:: Information given ::
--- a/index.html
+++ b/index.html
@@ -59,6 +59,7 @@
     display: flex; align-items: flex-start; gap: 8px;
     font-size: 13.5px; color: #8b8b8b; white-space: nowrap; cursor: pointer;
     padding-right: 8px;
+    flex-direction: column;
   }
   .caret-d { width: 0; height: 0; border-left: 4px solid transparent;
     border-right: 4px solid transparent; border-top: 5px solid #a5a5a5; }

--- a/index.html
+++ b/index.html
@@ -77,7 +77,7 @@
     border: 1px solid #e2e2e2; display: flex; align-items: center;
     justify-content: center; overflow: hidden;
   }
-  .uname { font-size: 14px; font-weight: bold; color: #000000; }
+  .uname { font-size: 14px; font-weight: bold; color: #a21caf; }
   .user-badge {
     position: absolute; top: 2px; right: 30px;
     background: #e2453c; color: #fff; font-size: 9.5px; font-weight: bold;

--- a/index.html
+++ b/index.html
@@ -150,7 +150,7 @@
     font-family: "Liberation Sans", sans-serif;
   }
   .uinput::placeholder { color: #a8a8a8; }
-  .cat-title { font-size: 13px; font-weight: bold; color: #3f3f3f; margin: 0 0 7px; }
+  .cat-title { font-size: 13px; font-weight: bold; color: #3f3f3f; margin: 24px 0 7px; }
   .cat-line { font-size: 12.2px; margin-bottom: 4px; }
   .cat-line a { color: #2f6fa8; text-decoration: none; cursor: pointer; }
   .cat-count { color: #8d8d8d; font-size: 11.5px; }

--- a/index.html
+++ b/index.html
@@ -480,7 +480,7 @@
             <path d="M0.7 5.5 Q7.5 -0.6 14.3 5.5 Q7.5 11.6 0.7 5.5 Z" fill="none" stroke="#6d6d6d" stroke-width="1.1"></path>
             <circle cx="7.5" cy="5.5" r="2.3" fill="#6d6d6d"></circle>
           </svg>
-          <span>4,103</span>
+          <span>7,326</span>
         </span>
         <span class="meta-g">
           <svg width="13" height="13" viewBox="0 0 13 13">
:::
=== Brief ===
Which lines in the records above hold the string "center"? Copy each of them.

=== Exercise result ===
     border: 1px solid #e2e2e2; display: flex; align-items: center;
     justify-content: center; overflow: hidden;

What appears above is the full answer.